Milva Mare Luxury Apartments were indeed luxurious. Darwin and Kim along with their boy Dalen, and Andrew joined us after an hour or so, and after munching down some Gyros we all went to bed. Note I didn’t say to sleep. I think if you would add all our good sleeping minutes together it would have made for an excellent night’s sleep for maybe one and a half people. Which is excellent, really! In the big picture. Probably.

Exploring Kos

Sharon, Bonnie and I felt like we needed to officially begin our time in the Med with a sunrise swim, so 7:20 am found us shivering at the beach, working up nerve to wade on out. It was epic. As the sun rose and began to warm the earth, I turned a somersault in the clear, salty water and felt myself embracing the world! Almost a religious experience we said with a laugh, before heading back to the house with our towels flapping and our hearts filled.

Our first item for the day was the Thermal Springs, where we drove down a steep, winding road to the beach, dispersed into various cracks and clefts in the surrounding rocks to change and proceeded to bathe in the stinky waters. The area has an abandoned air about it, with the shell of an ornate building overlooking the Sea. I explored around in it, and near as I could tell it must have been a sanitarium or something. There were quite a-lot of little rooms with bathtubs. Thats all I’m basing my suppositions on. I didn’t want to take the time research. The spring is hot. Like can’t last very long in some spots hot. Its nothing fancy, just a largish area surrounded by rocks to keep it a little separated from the Sea. Cold water washes in as waves splash over the breakwater, making temperatures much more tolerable. Goats that eat everything, even clothes, as one guy said, roamed a little higher on the cliffs, so we didn’t have to post a guard over our possessions. Occasionally one of our party would go for a quick sea plunge only to return again to soak in the sulfurous warmth. As Darwin said, luxuriating in the bubbling depths “somebody had to do this”

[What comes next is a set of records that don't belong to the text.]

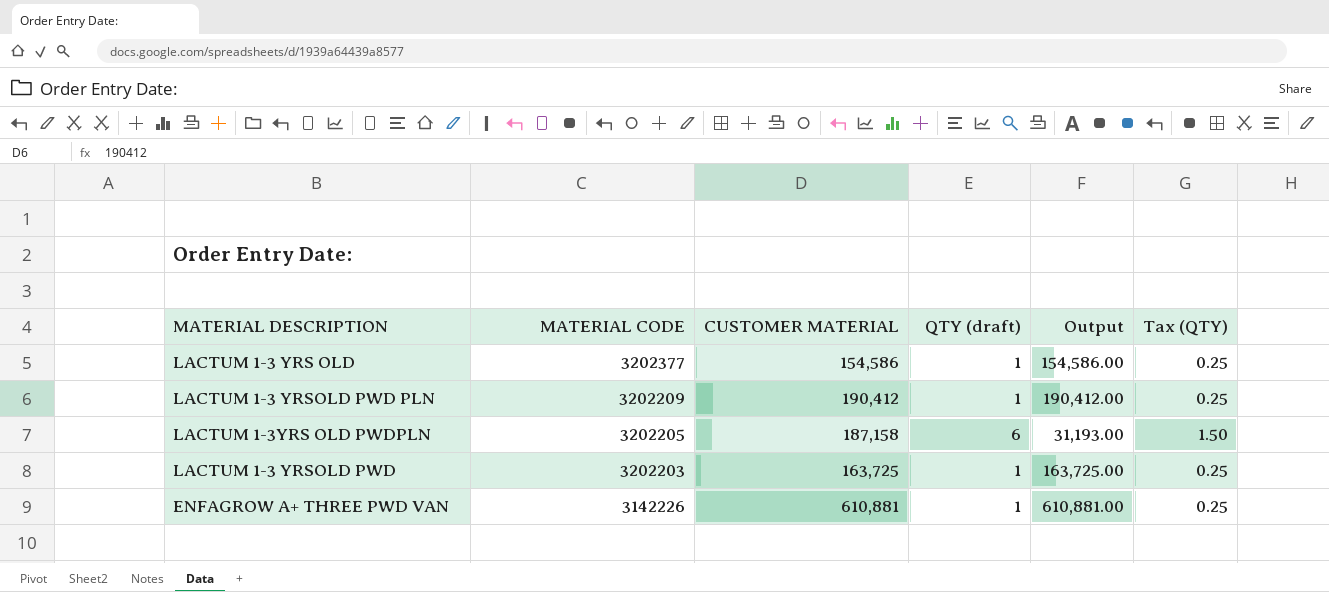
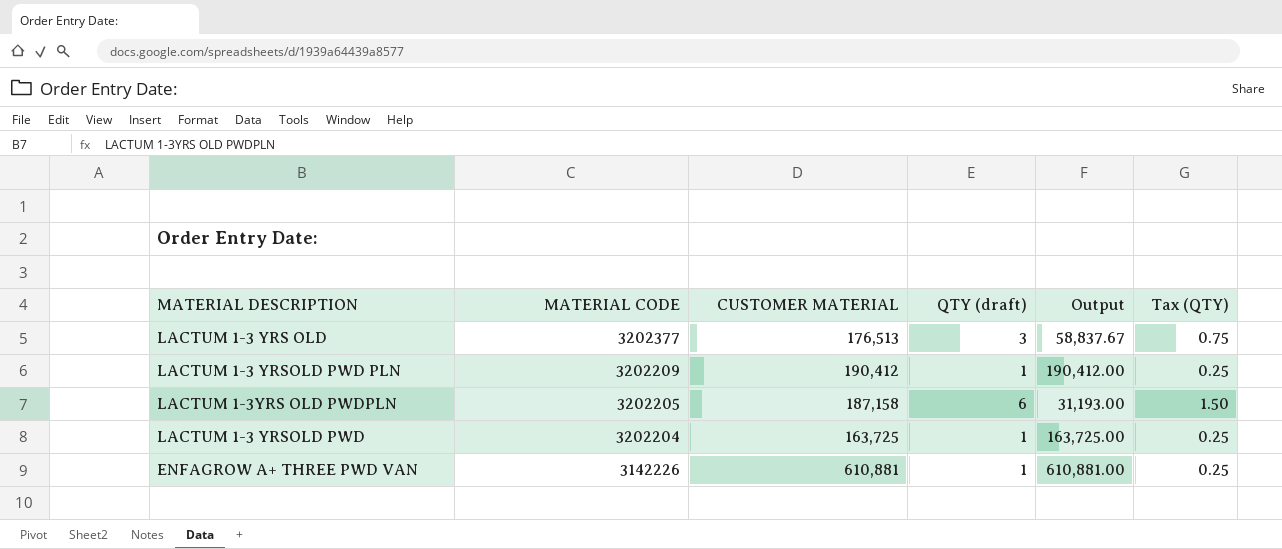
LACTUM 1-3 YRS OLD | CUSTOMER MATERIAL: 154,586 -> 176,513
LACTUM 1-3 YRS OLD | QTY (draft): 1 -> 3
LACTUM 1-3 YRS OLD | Output: 154,586.00 -> 58,837.67
LACTUM 1-3 YRS OLD | Tax (QTY): 0.25 -> 0.75
LACTUM 1-3 YRSOLD PWD | MATERIAL CODE: 3202203 -> 3202204

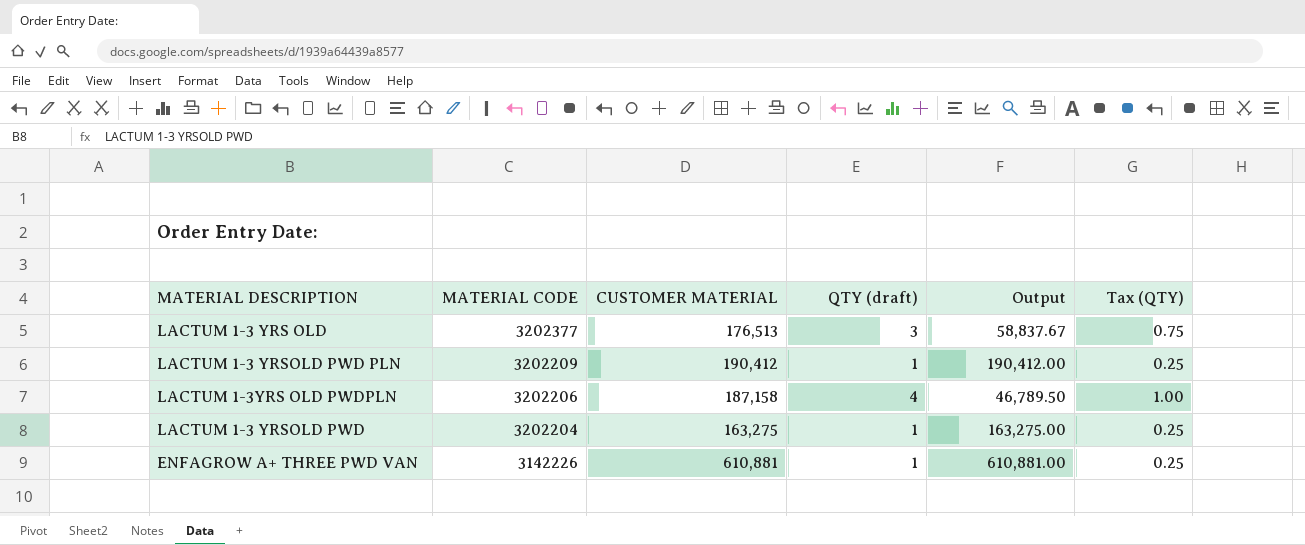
LACTUM 1-3YRS OLD PWDPLN | MATERIAL CODE: 3202205 -> 3202206
LACTUM 1-3YRS OLD PWDPLN | QTY (draft): 6 -> 4
LACTUM 1-3YRS OLD PWDPLN | Output: 31,193.00 -> 46,789.50
LACTUM 1-3YRS OLD PWDPLN | Tax (QTY): 1.50 -> 1.00
LACTUM 1-3 YRSOLD PWD | CUSTOMER MATERIAL: 163,725 -> 163,275
LACTUM 1-3 YRSOLD PWD | Output: 163,725.00 -> 163,275.00

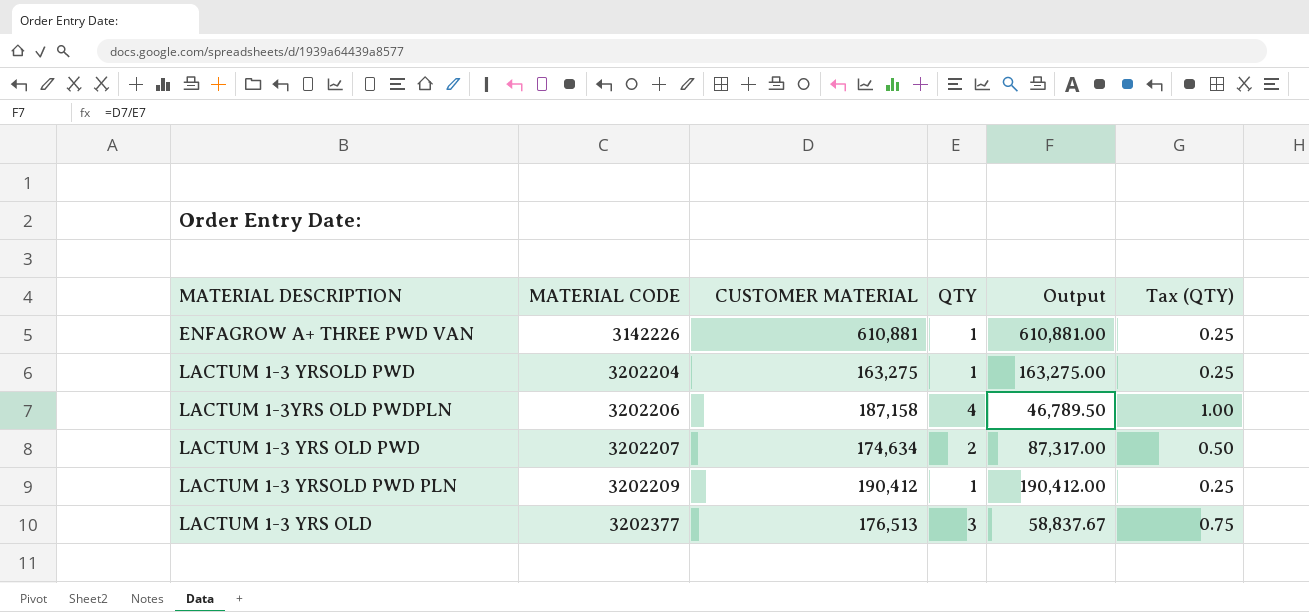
row order: MATERIAL CODE descending -> MATERIAL CODE ascending
column name: QTY (draft) -> QTY
row LACTUM 1-3 YRS OLD PWD: none -> 3202207 | 174,634 | 2 | 87,317.00 | 0.50

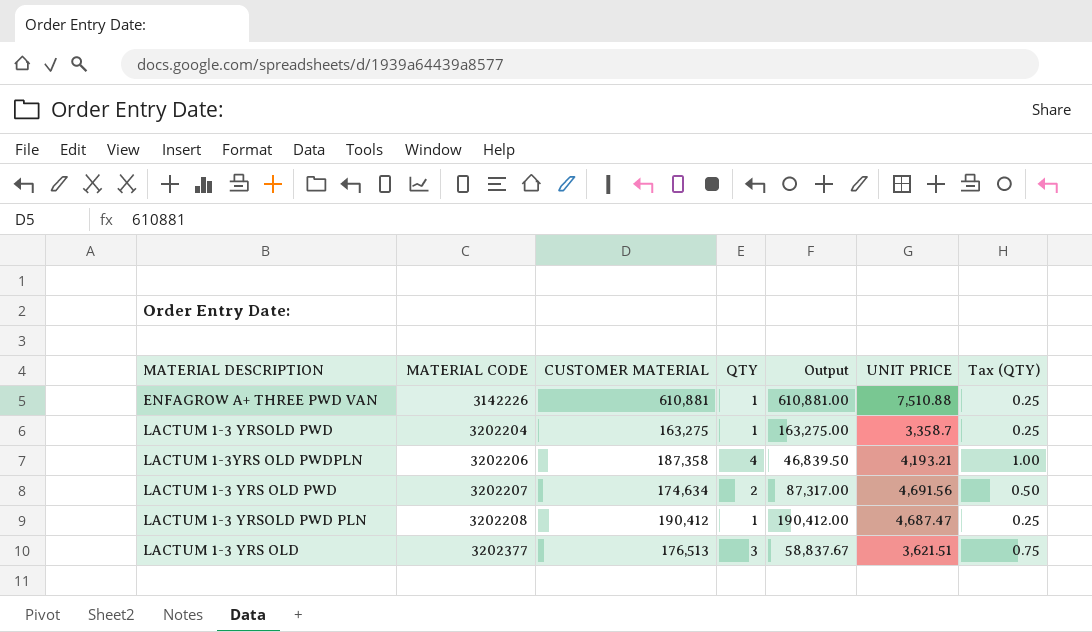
column UNIT PRICE | position: none -> 6
LACTUM 1-3YRS OLD PWDPLN | CUSTOMER MATERIAL: 187,158 -> 187,358
LACTUM 1-3YRS OLD PWDPLN | Output: 46,789.50 -> 46,839.50
LACTUM 1-3 YRSOLD PWD PLN | MATERIAL CODE: 3202209 -> 3202208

Of course this gave us good appetites, so we had lunch before heading out on a hike up the highest peak on Kos. The hike was drippy, warm and the conditions were causing a cloud to remain stuck on the top. There was blazing sunshine down below, but as the wind would blow up the hill you could see vapor form and become dense cloud. It was different, seeing ghostly outlines of other people on the trail, beads of water on every leaf, and our hair started to get wet and frizzy. There’s a church and a hut at the top, as well as enormous bees. The fog broke enough for us to get some views, but not much. It still was worth it, as the trees and rocks were beautiful. A few crocuses were popping up and there were little yellow flowers scattered all over.

Church at the top of the hike.

We found an abandoned castle in the woods at Pila next and spent an hour or so scrambling over ruins and wondering why there was a night stand set up with a pair of glasses and a banana peel in it. A chair was sitting next to it. I mean, why not? Who doesn’t need a night stand occasionally when you’re out in nature? I can think of lots and lots of people who would be delighted to find a pair of reading glasses just randomly waiting for them.

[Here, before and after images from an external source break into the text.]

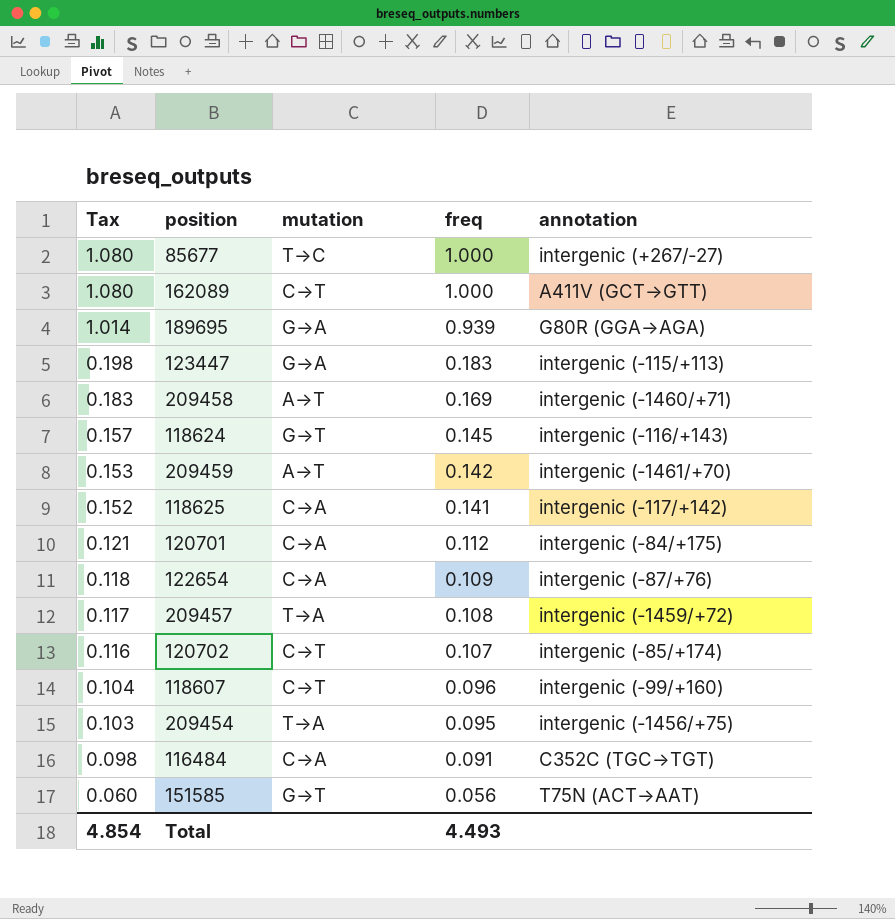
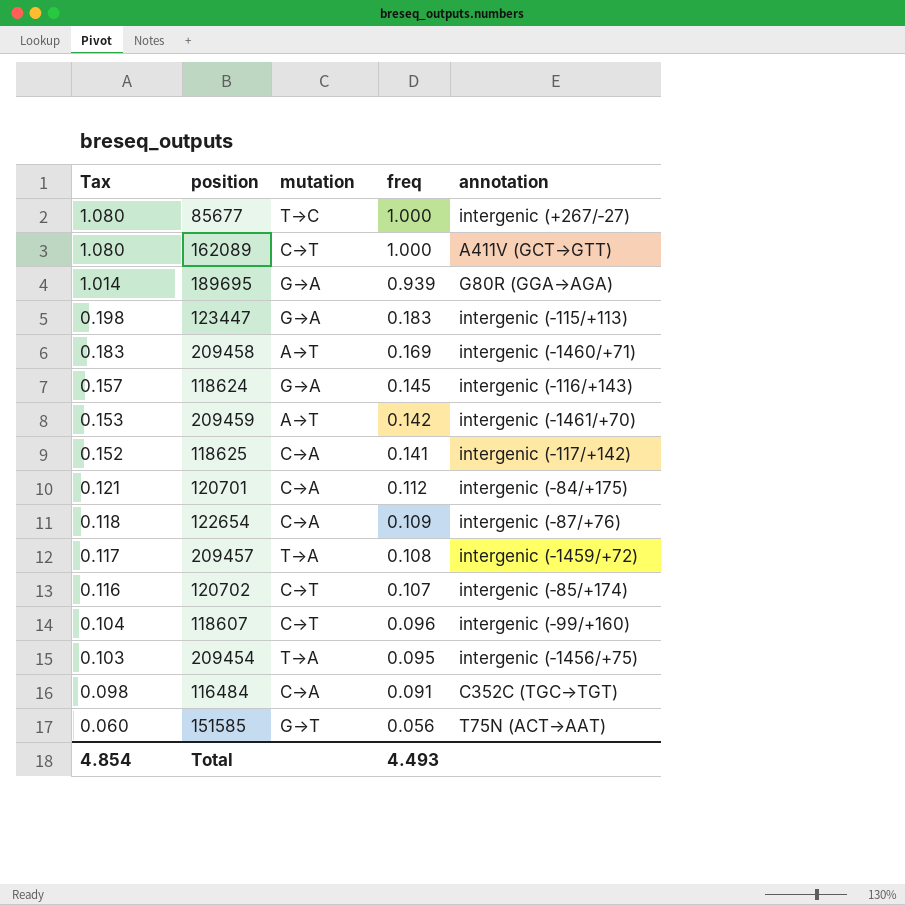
118624 | mutation: G→T -> G→A

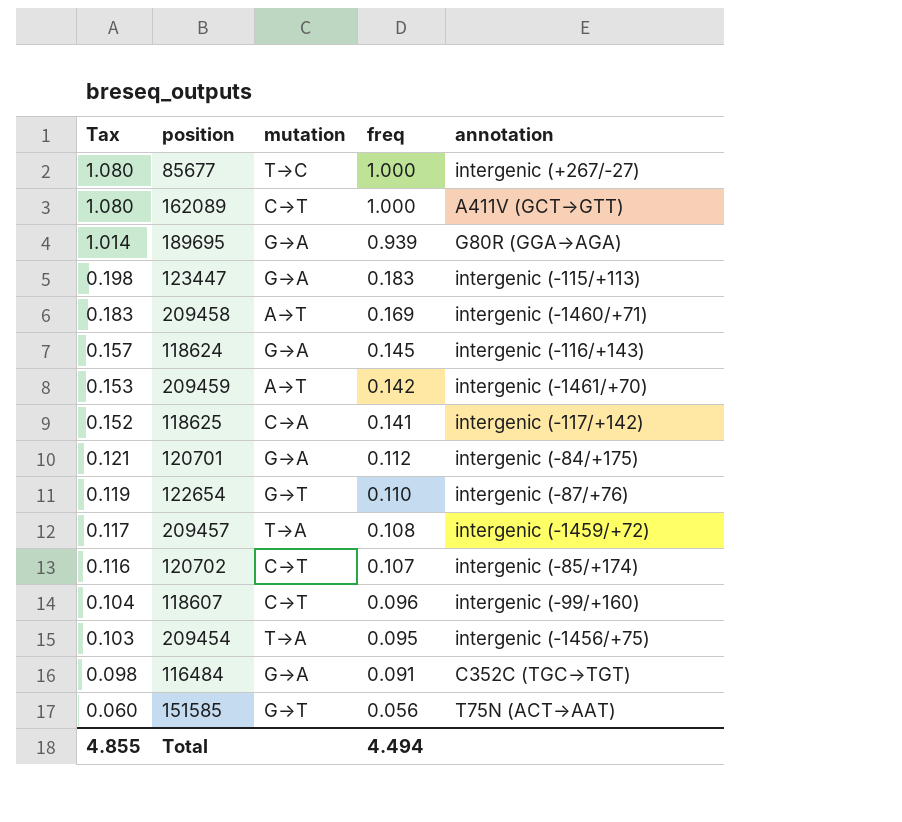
120701 | mutation: C→A -> G→A
122654 | Tax: 0.118 -> 0.119
122654 | mutation: C→A -> G→T
122654 | freq: 0.109 -> 0.110
116484 | mutation: C→A -> G→A
Total | Tax: 4.854 -> 4.855
Total | freq: 4.493 -> 4.494

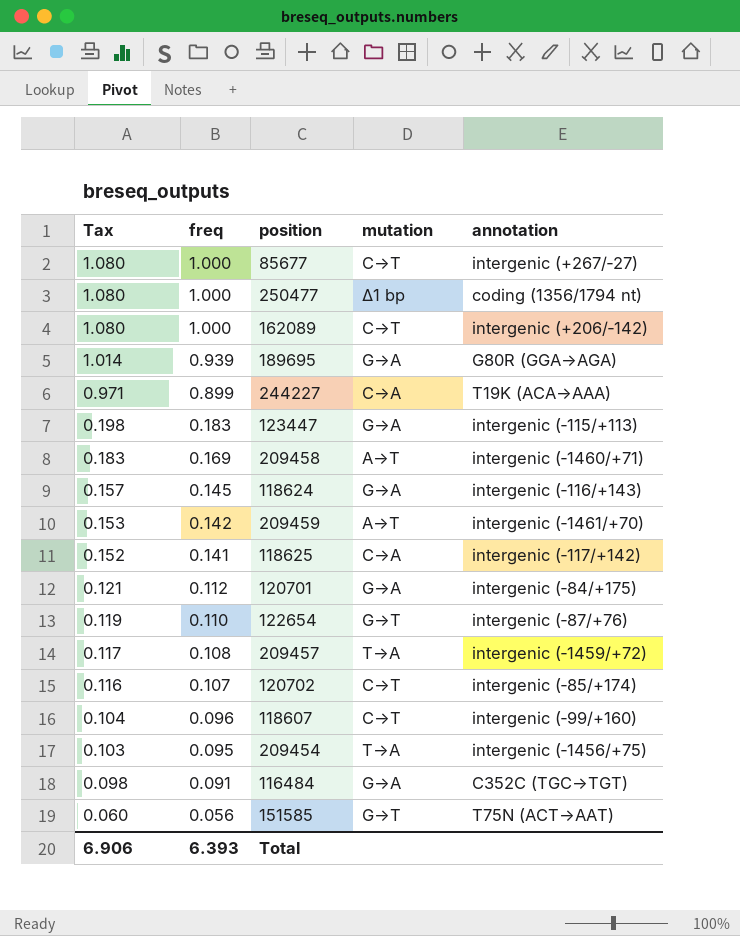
column freq | position: 4 -> 2
85677 | mutation: T→C -> C→T
row 250477: none -> 1.080 | 1.000 | Δ1 bp | coding (1356/1794 nt)
162089 | annotation: A411V (GCT→GTT) -> intergenic (+206/‑142)
row 244227: none -> 0.971 | 0.899 | C→A | T19K (ACA→AAA)
Total | Tax: 4.855 -> 6.906
Total | freq: 4.494 -> 6.393

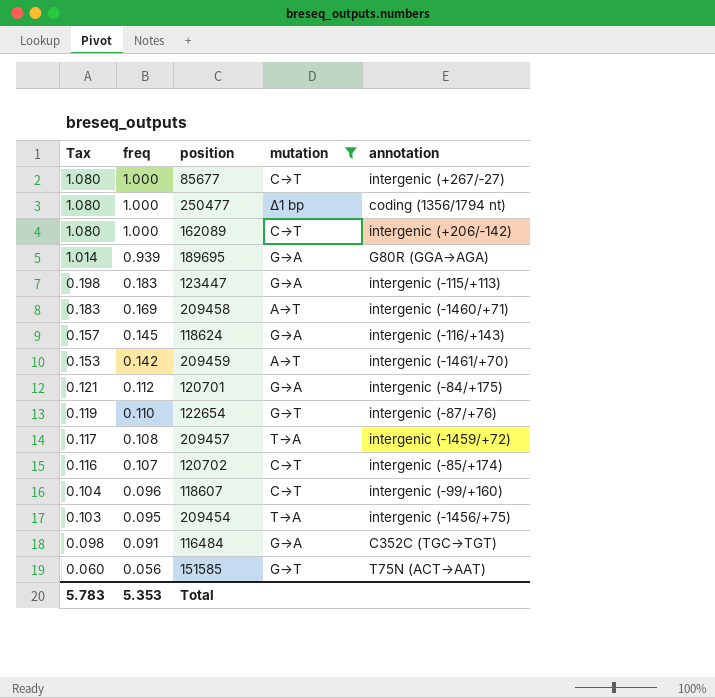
filter: none -> mutation != C→A
Total | Tax: 6.906 -> 5.783
Total | freq: 6.393 -> 5.353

We took in sunset on the beach, surrounded by horse apples and occasionally the actual beasts themselves. Heath and I nearly missed the actual event as we were perched on an overturned boat and a wicker chair chained to a nearby stack of chairs and were pouring over weather maps and looking at route options for our sail the next day. They change the weather faster than we can keep up, but thankfully they have downgraded a fairly nasty looking system that was supposed to move through the area mid week.

We finished with supper and hot showers, and bed felt so good. For sure since we’ve figured out how to run the air conditioning units. Tomorrow we get on our boat and the real adventure begins.

One response to “The Calling Sea”

  1. I always love reading your blogs! I’m a traveler at heart. Tell Darwin & Kim hi! From his red head cuz😄. lucky folk to go on this adventure with you! Someday I want to go with y’all! I think if I have my marbles right, my hubby Tim, went to class with your Heath!